Une paix syndicale qui coûte cher

Benoit Dorais a pris note des doléances de M. Bourelle, mais a fait valoir que les dépenses qui gonflent la facture de l’agglomération ne peuvent, selon lui, être reportées dans le temps. « On pourrait faire un budget moins inflationniste, comme vous le dites, en continuant de pelleter par en avant. À ce moment-là, on paierait davantage dans le futur », a-t-il dit.

Les hausses dans cinq postes budgétaires affectent particulièrement le budget d’agglomération, dont la sécurité publique (+ 25 millions) — avec les ententes sur les régimes de retraite des policiers et des pompiers —, les transports (+ 27,7 millions) et la gestion de l’eau (+ 15 millions).

La convention collective des policiers conclue par l’administration Coderre l’été dernier a coûté cher à la Ville, a soutenu M. Dorais : « Ce n’est pas moi qui l’ai signée. Je ne porte aucun jugement sur le fait qu’elle soit bonne ou moins bonne, mais les chiffres font en sorte qu’on doit l’absorber. »

En septembre dernier, la Ville prévoyait que la nouvelle convention aurait un impact financier net de 15 millions en 2018. Cette entente comporte une restructuration des régimes de retraite, des hausses salariales allant de 2 % à 1,5 % jusqu’en 2021, ainsi que l’instauration de primes. La Ville s’est toutefois entendue avec la Fraternité des policiers pour recourir à des cadets dans la gestion de la circulation autour des chantiers, une économie anticipée de 6,2 millions.

Quant aux pompiers, la Ville a indiqué qu’elle devra leur verser une compensation pendant 15 ans équivalant à 2,5 % de leurs salaires en raison d’une clause de leur convention collective datant de 1992 et stipulant que toute modification aux régimes de retraite devrait être indemnisée.

Benoit Dorais voit difficilement lequel des éléments du budget d’agglomération il pourrait « scrapper ».

Il a tout de même promis qu’au prochain budget, les villes liées seraient « mises dans le coup » et seraient avisées des hausses qui pourraient les affecter.

2 commentaires
  • Jean-Guy Aubé - Abonné 13 janvier 2018 09 h 37

    faisons payer les riches !

    Les villes liées sont pour la plupart des villes anglophones et riches: Westmount, Ville Mont-Royal, Côte-St-Luc, etc. Quant a Montréal Est, elle est défusionnée parce que les compagnies de pétrole propriétaires des ex raffineries et installations pétrolières ne voulaient pas payer directement leurs taxes à la Ville de Montréal. De surcroît, les électeurs de ces villes ne votent pas directement à Montréal, donc Montréal n'as pas à tenir compte des maires de ces villes, ils n'ont aucun poids sur l'échiquier politique au Conseil municipal de Montréal. Il faut faire payer aux riches une plus juste part de taxes et d'impôts.

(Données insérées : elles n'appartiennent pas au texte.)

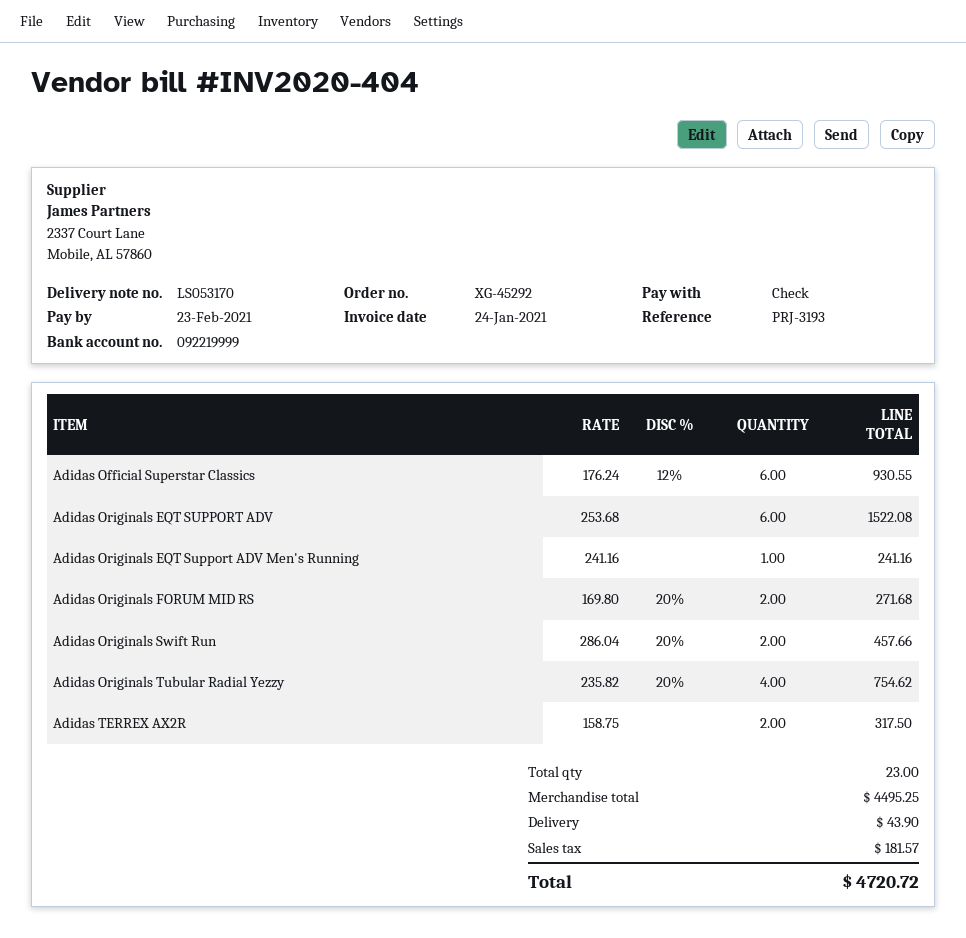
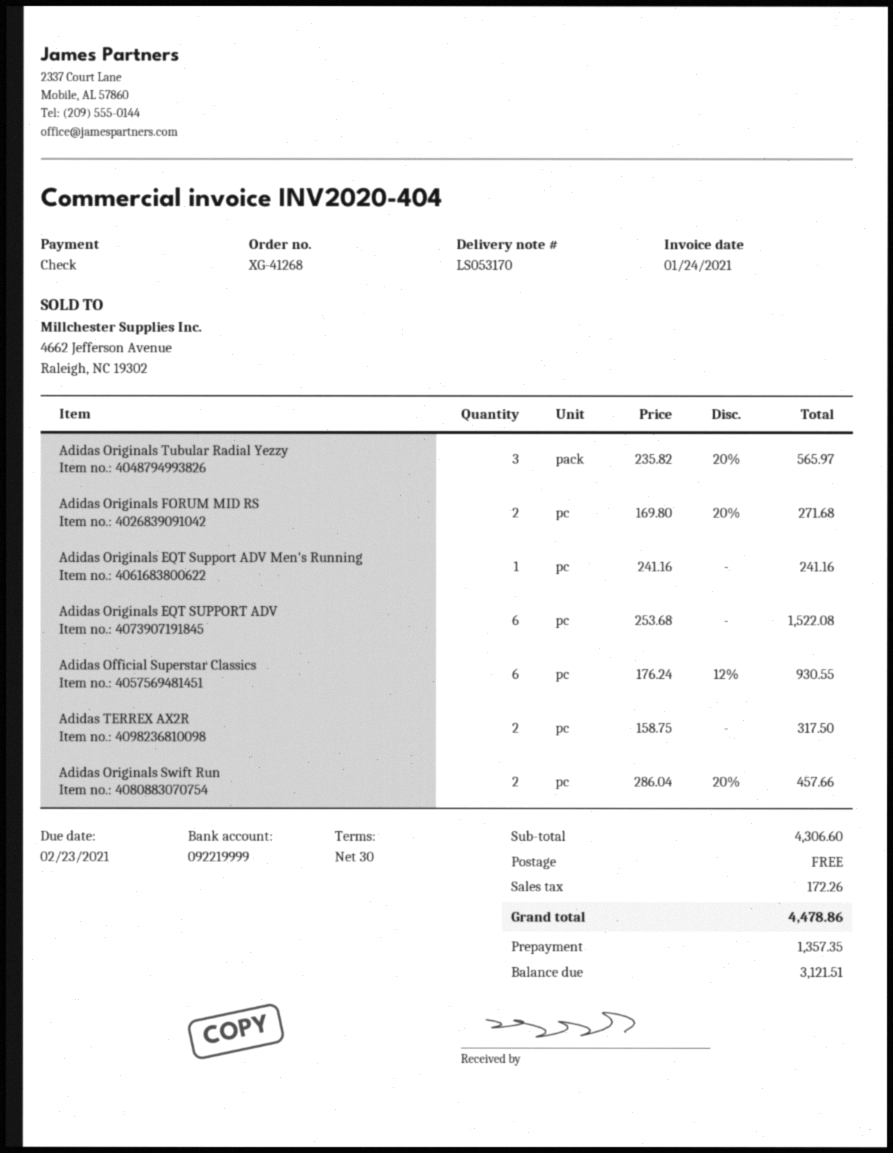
order number: XG-45292 -> XG-41268
Adidas Originals Tubular Radial Yezzy: 4 x 235.82 - 20% = 754.62 -> 3 x 235.82 - 20% = 565.97
subtotal: 4495.25 -> 4306.60
shipping: 43.90 -> 0.00
tax: 181.57 -> 172.26
total: 4720.72 -> 4478.86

  • Hélène Paulette - Abonnée 13 janvier 2018 13 h 02

    Plante a raison...

    Ça suffit le parasitage des villes qui vivent aux crochets de la grande ville. Il y a longtemps que Montréal aurait dû mettre au pas ces municipalités profiteuses qui encouragent l`exode des jeunes familles au détriment, non seulement de Montréal mais du Québec, par leurs exigences en infrastuctures, routes, ponts etc. au détriment des investissements en réduction des émissions et en énergie rpopres.